When the Swiss scientist who first synthesized LSD left his lab and rode his bicycle home for lunch, he fell off the bike into a field of flowers and knew that he was not only tripping, but had made a great discovery. The world is more than what we thought it was.

 

Here are a few musical works that have given me a glimpse of the divine.

 

Bach Keyboard Concertos.

Chopin’s Ballade Number One and his Barcarole

Horowitz playing Lizt’s transcription of Wagner’s Liebestod.

Louis Armstrong playing “Strutting with some Barbecue”

Bix Biederbecke playing “Singing the Blues”

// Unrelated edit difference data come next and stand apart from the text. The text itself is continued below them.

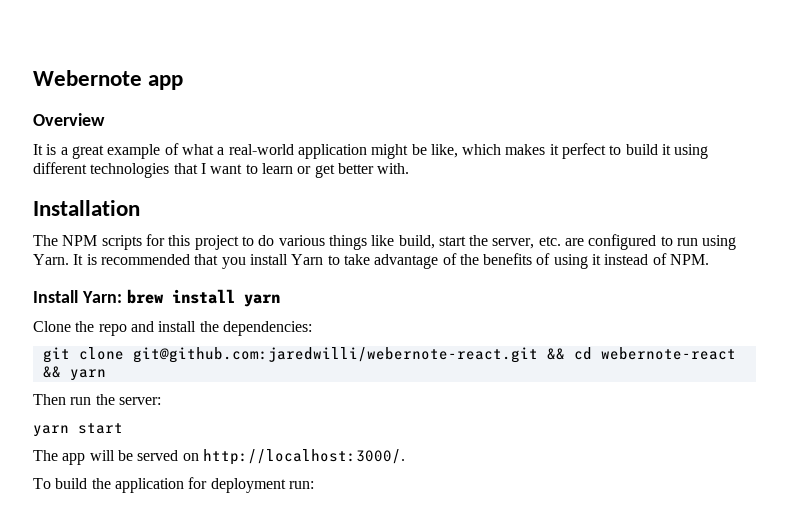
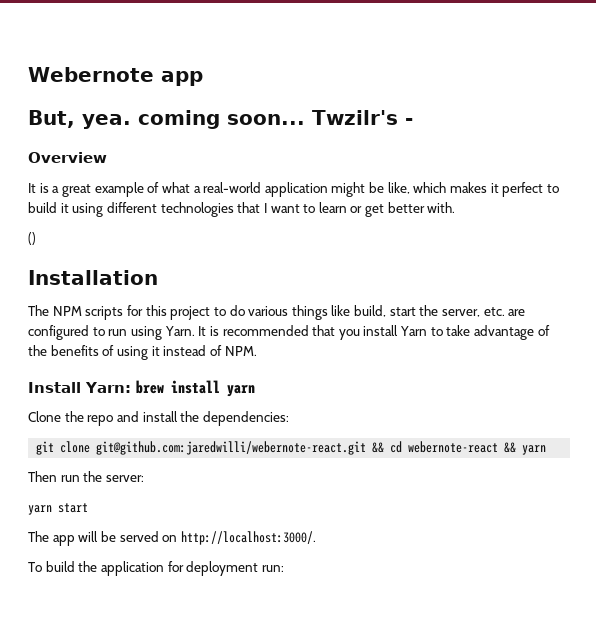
+ But, yea. coming soon... Twzilr's -
+ ()

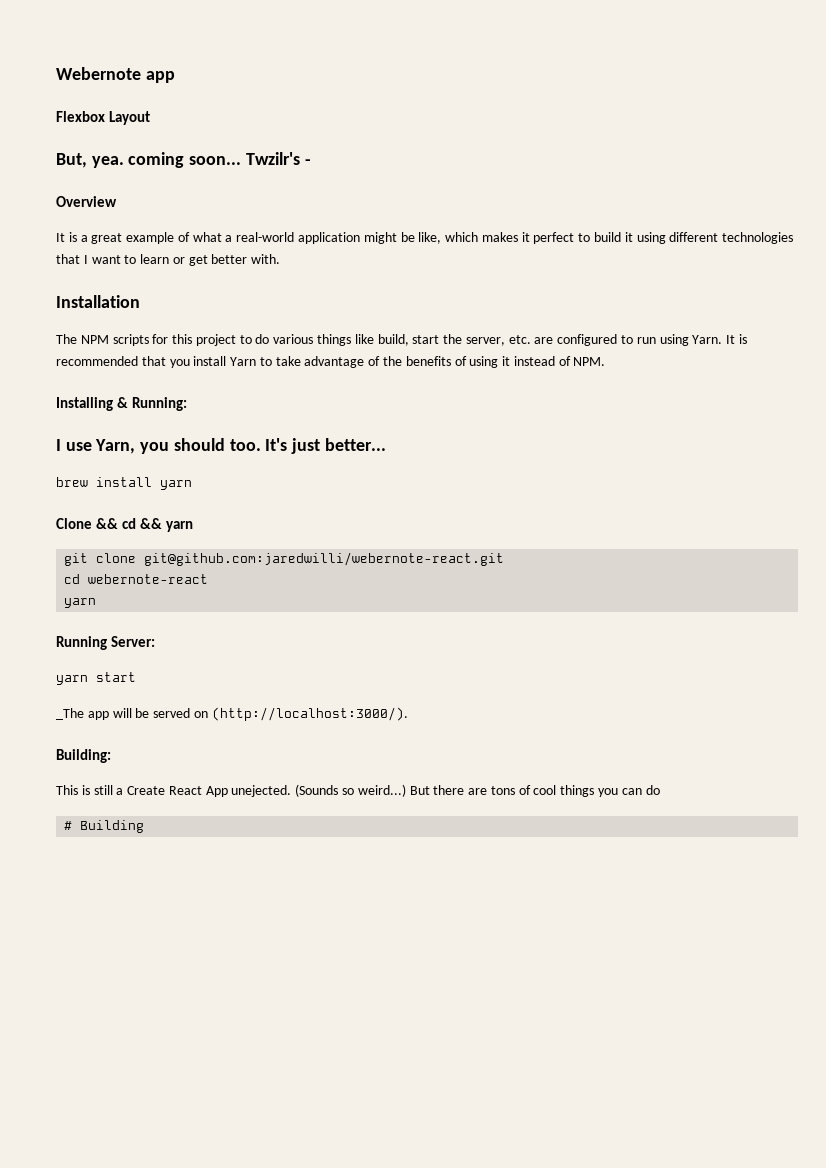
+ Flexbox Layout
- ()
- Install Yarn: brew install yarn
- Clone the repo and install the dependencies:
+ Installing & Running:
+ I use Yarn, you should too. It's just better...
+ brew install yarn
+ Clone && cd && yarn
- git clone git@github.com:jaredwilli/webernote-react.git && cd webernote-react && yarn
- Then run the server:
+ git clone git@github.com:jaredwilli/webernote-react.git
+ cd webernote-react
+ yarn
+ Running Server:
- The app will be served on http://localhost:3000/.
- To build the application for deployment run:
+ _The app will be served on (http://localhost:3000/).
+ Building:
+ This is still a Create React App unejected. (Sounds so weird...) But there are tons of cool things you can do
+ # Building

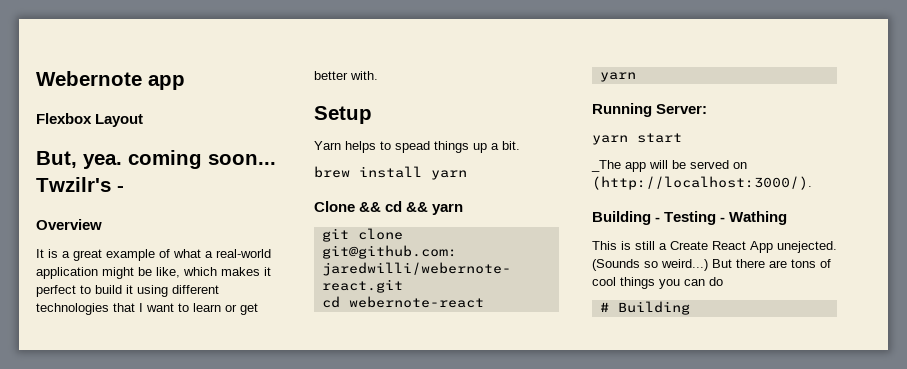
- Installation
- The NPM scripts for this project to do various things like build, start the server, etc. are configured to run using Yarn. It is recommended that you install Yarn to take advantage of the benefits of using it instead of NPM.
- Installing & Running:
- I use Yarn, you should too. It's just better...
+ Setup
+ Yarn helps to spead things up a bit.
- Building:
+ Building - Testing - Wathing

The Who playing “Won’t Get Fooled Again”

Anything by Elmore James

 

This is a short list of my faves, and I’m sure you have your own. There are Hopper paintings that not only take my breath away, but have the same reaction for tens and thousands of us. The hairs on the back of our necks stand up and salute the infinite.

 

This is adoration in progress. I want more of it. I want it at least every day. So how do I get there?

 

My intuition tells me it has something to do with getting out of myself long enough to really notice my surroundings. Stilling the chatter of the monkey brain. Looking for the good rather than finding fault.

 

I think there’s more to it than that, but it’s a place to start. I don’t think it’s too much to ask that my life be more about laughing and rolling around in a field of flowers than planning and scheming to get what I think I want or need.